Sadis Laura · Nationalrat · 2005-06-16
Sadis Laura · Nationalrat · Tessin · Freisinnig-demokratische Fraktion · 2005-06-16
Wortprotokoll
La Commissione della scienza, dell'educazione e della cultura vi invita all'unanimità a non accogliere l'iniziativa parlamentare Wirz-von Planta del giugno 2003, iniziativa poi ripresa dalla collega Brunschwig Graf.
L'iniziativa parlamentare chiede una modifica dell'articolo 15 capoverso 4 della legge sull'aiuto alle università (LAU), in modo tale che il sussidio di base versato dalla Confederazione alle dieci università non limiti più l'aiuto finanziario federale per gli studenti stranieri al 10 per cento dell'importo globale annuo.

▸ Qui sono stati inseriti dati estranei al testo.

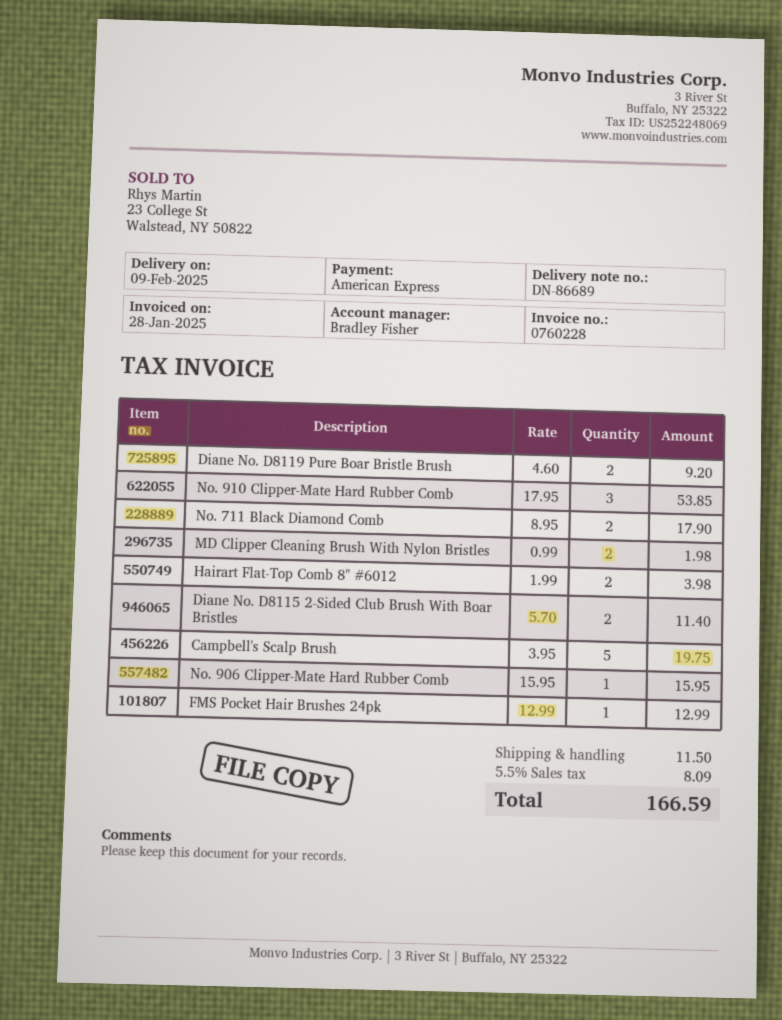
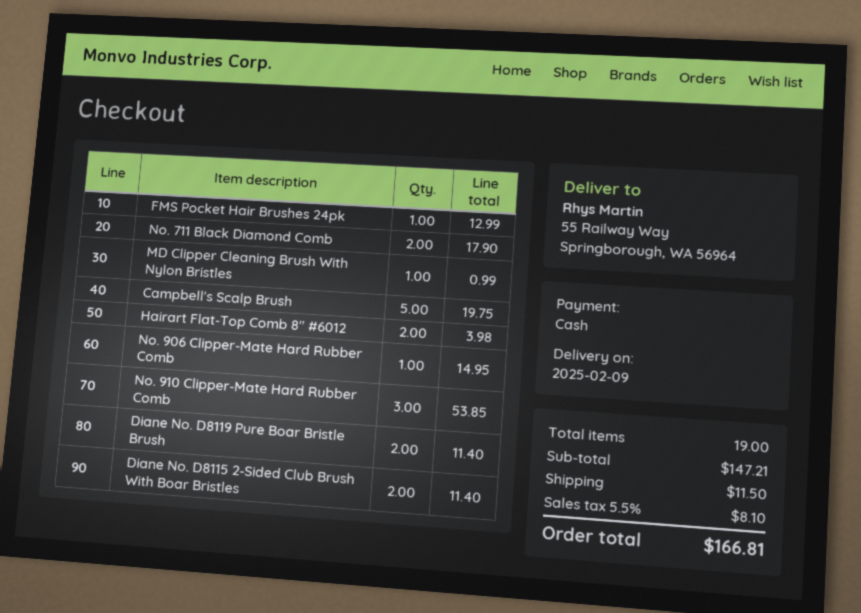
payment method: American Express -> cash
Diane No. D8119 Pure Boar Bristle Brush: 2 for 9.20 -> 2 for 11.40
MD Clipper Cleaning Brush With Nylon Bristles: 2 for 1.98 -> 1 for 0.99
No. 906 Clipper-Mate Hard Rubber Comb: 1 for 15.95 -> 1 for 14.95
tax: 5.5% = 8.09 -> 5.5% = 8.10
total: 166.59 -> 166.81

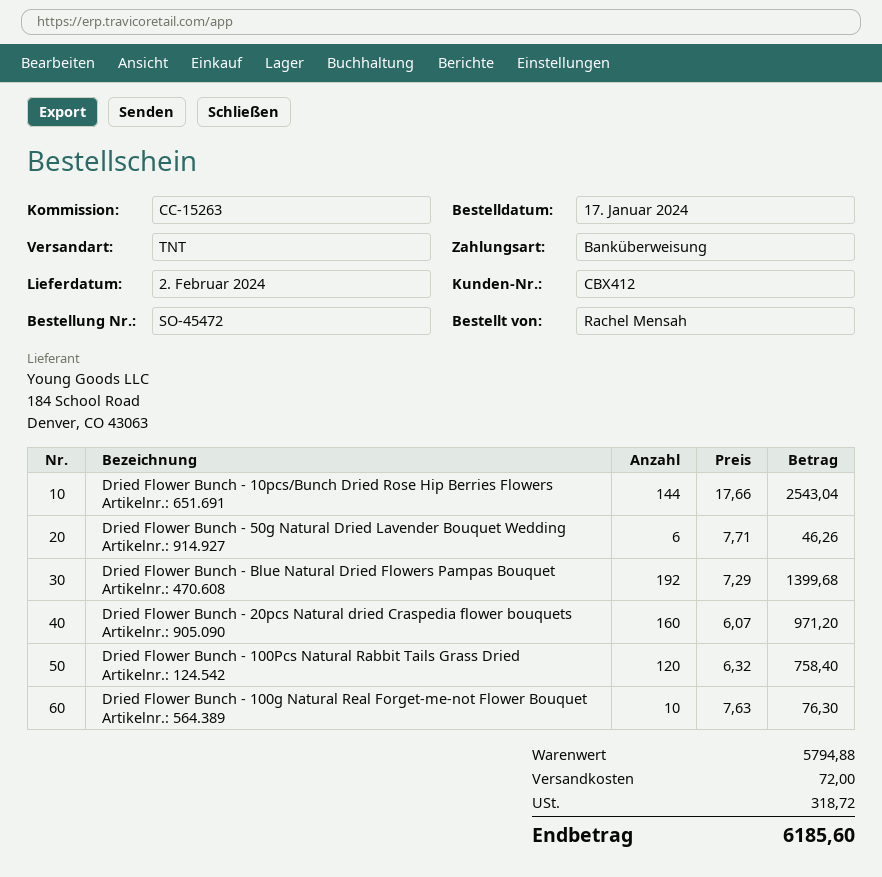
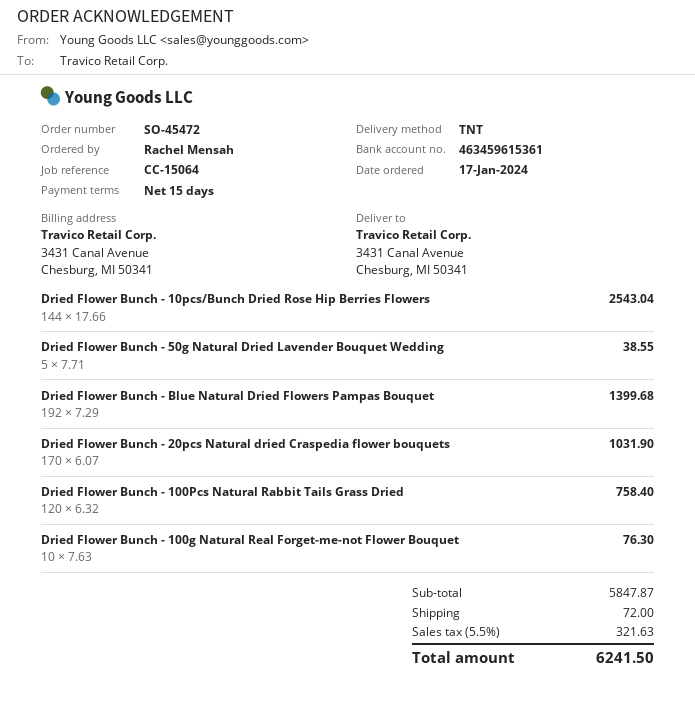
reference: CC-15263 -> CC-15064
Dried Flower Bunch - 50g Natural Dried Lavender Bouquet Wedding: 6 x 7.71 = 46.26 -> 5 x 7.71 = 38.55
Dried Flower Bunch - 20pcs Natural dried Craspedia flower bouquets: 160 x 6.07 = 971.20 -> 170 x 6.07 = 1031.90
subtotal: 5794.88 -> 5847.87
tax: 318.72 -> 321.63
total: 6185.60 -> 6241.50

Per studenti stranieri si intendono, a norma dell'articolo 7 dell'ordinanza relativa alla LAU, gli studenti che al momento dell'immatricolazione avevano domicilio legale all'estero.
L'iniziativa parlamentare chiede che i sussidi per gli studenti stranieri siano calcolati in base ai principi in vigore nell'ambito dell'accordo intercantonale sulle università. Attualmente le università cantonali sopportano l'onere principale dei costi di formazione degli studenti stranieri, perché le tasse di iscrizione ed i contributi versati dalla Confederazione coprono solo parzialmente i costi.

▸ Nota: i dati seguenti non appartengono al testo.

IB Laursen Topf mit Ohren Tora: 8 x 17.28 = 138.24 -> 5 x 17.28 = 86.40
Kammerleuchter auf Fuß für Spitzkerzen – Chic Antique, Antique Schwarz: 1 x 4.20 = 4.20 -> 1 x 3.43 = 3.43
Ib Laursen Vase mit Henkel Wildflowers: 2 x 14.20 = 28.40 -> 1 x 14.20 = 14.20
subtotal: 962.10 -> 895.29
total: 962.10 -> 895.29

Il tema del sussidiamento dei costi di formazione degli studenti stranieri sostenuti dalle università è da anni oggetto di discussione fra i cantoni e la Confederazione. I cantoni corrispondono un sussidio per i loro studenti presso università in altri cantoni in base agli accordi intercantonali; nel 2002 hanno versato circa 345 milioni di franchi. La Confederazione corrisponde un importo pressoché simile quale sussidio di base alle università, di cui - come si è detto - il 10 per cento è destinato agli studenti stranieri.

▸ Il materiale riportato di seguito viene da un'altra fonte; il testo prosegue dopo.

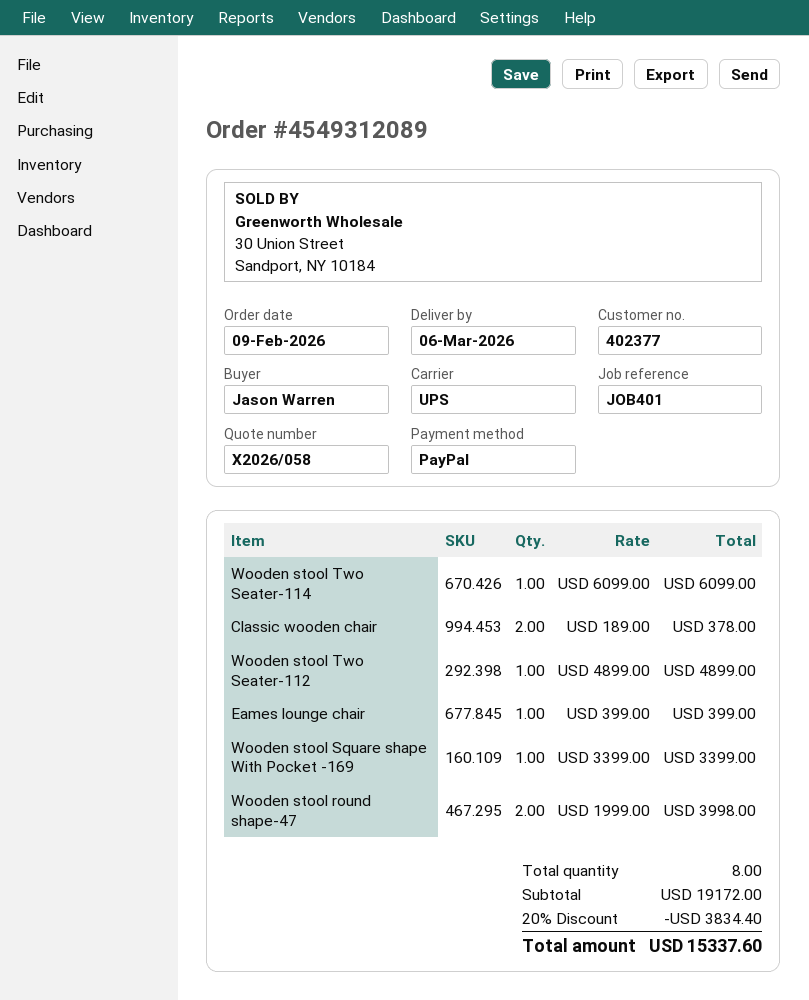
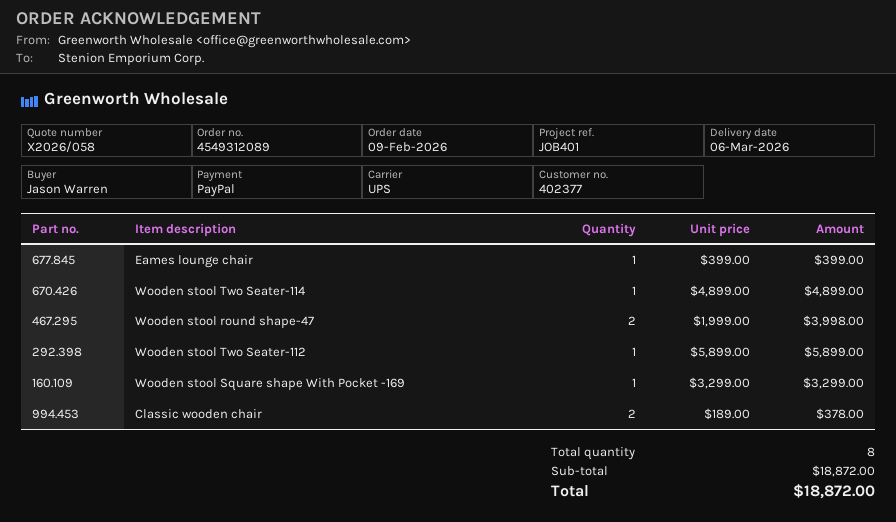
Wooden stool Two Seater-114: 1 x 6099.00 = 6099.00 -> 1 x 4899.00 = 4899.00
Wooden stool Two Seater-112: 1 x 4899.00 = 4899.00 -> 1 x 5899.00 = 5899.00
Wooden stool Square shape With Pocket -169: 1 x 3399.00 = 3399.00 -> 1 x 3299.00 = 3299.00
subtotal: 19172.00 -> 18872.00
discount: 20% = 3834.40 -> none
total: 15337.60 -> 18872.00

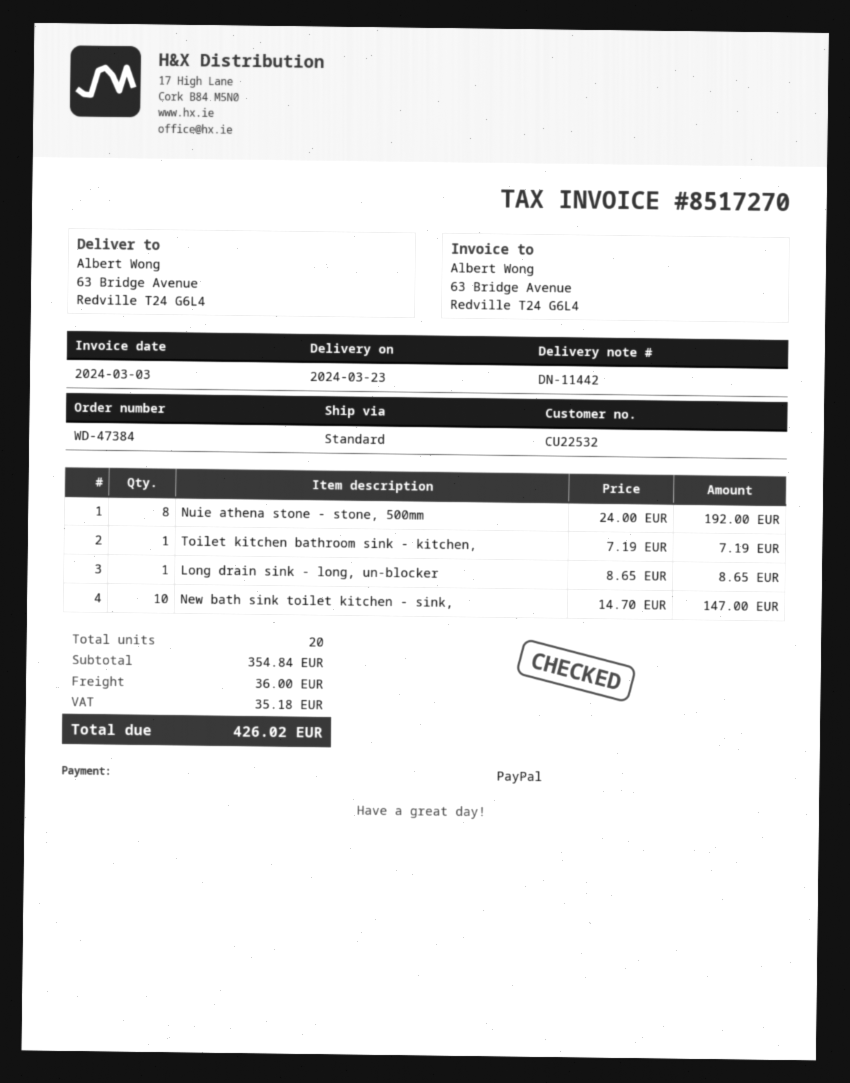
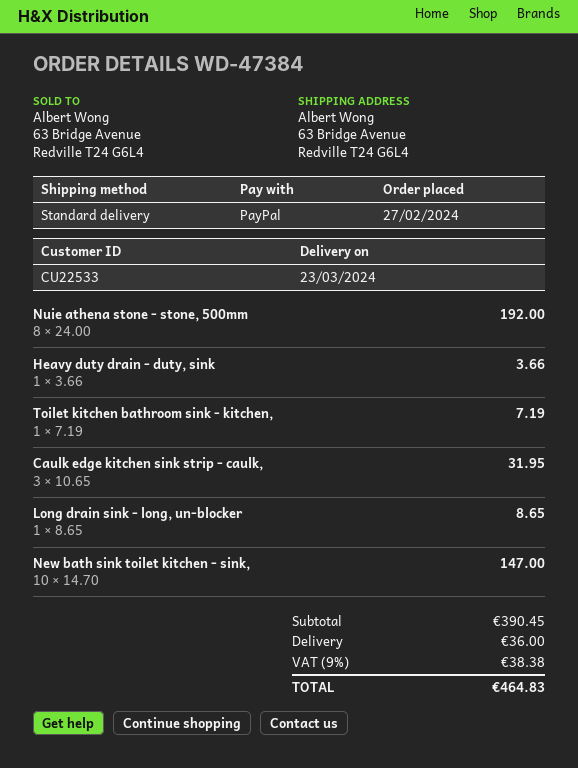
customer number: CU22532 -> CU22533
Heavy duty drain - duty, sink: none -> 1 x 3.66 = 3.66
Caulk edge kitchen sink strip - caulk,: none -> 3 x 10.65 = 31.95
subtotal: 354.84 -> 390.45
tax: 35.18 -> 38.38
total: 426.02 -> 464.83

L'Ufficio federale di statistica ha pubblicato recentemente il suo primo studio sull'internazionalità delle scuole universitarie svizzere. Dallo studio risulta che il 20 per cento degli studenti é di nazionalità straniera. Iscritti alle nostre università nel semestre invernale 2003/04, vi erano infatti più di 30 000 studenti stranieri. Se epuriamo però questo dato dagli studenti di nazionalità estera ma scolarizzati in Svizzera, questa percentuale scende al 14,3 per cento, pari a 21 900 studenti. E più precisamente: il 16,3 per cento degli iscritti alle università e ai Politecnici svizzeri e il 9,4 per cento degli iscritti alle scuole universitarie professionali. A livello di formazione di dottorato, gli studenti stranieri scolarizzati all'estero rappresentano invece il 40 per cento dei dottorandi in Svizzera. Per un raffronto: gli studenti svizzeri immatricolati presso delle università estere nel 2002 erano 8221. Ad essi vanno evidentemente aggiunti gli studenti svizzeri che partecipano ai programmi Erasmus, vale a dire circa 1500 studenti.
Considerato che più del 16 per cento degli studenti universitari in Svizzera sono stranieri, l'importo della Confederazione risulta essere insufficiente rispettivamente non equamente ripartito da un punto di vista delle università. La commissione sottolinea inoltre che nessun sussidio è previsto attualmente per gli studenti stranieri presso le scuole universitarie professionali, presso le quali più del 9 per cento degli studenti sono stranieri.
Pur riconoscendo il problema sollevato dall'iniziativa, la commissione vi invita a non accoglierla, perché praticamente non è realizzabile nella corrente legislatura. Occorrerebbe modificare la LAU e modificare la ripartizione dei sussidi fra le università. La commissione ha invece adottato una mozione con la quale chiede al Consiglio federale, nell'ambito della futura legge sulle scuole universitarie, prevista per il 2008 e determinante per il periodo finanziario dal 2008 al 2011, di regolare - ovviamente d'intesa con i cantoni - il finanziamento da parte della Confederazione degli studenti stranieri presso le università e le scuole universitarie professionali. Il Consiglio federale propone di accogliere la mozione, pur ribadendo di non essere molto disposto ad aumentare i sussidi.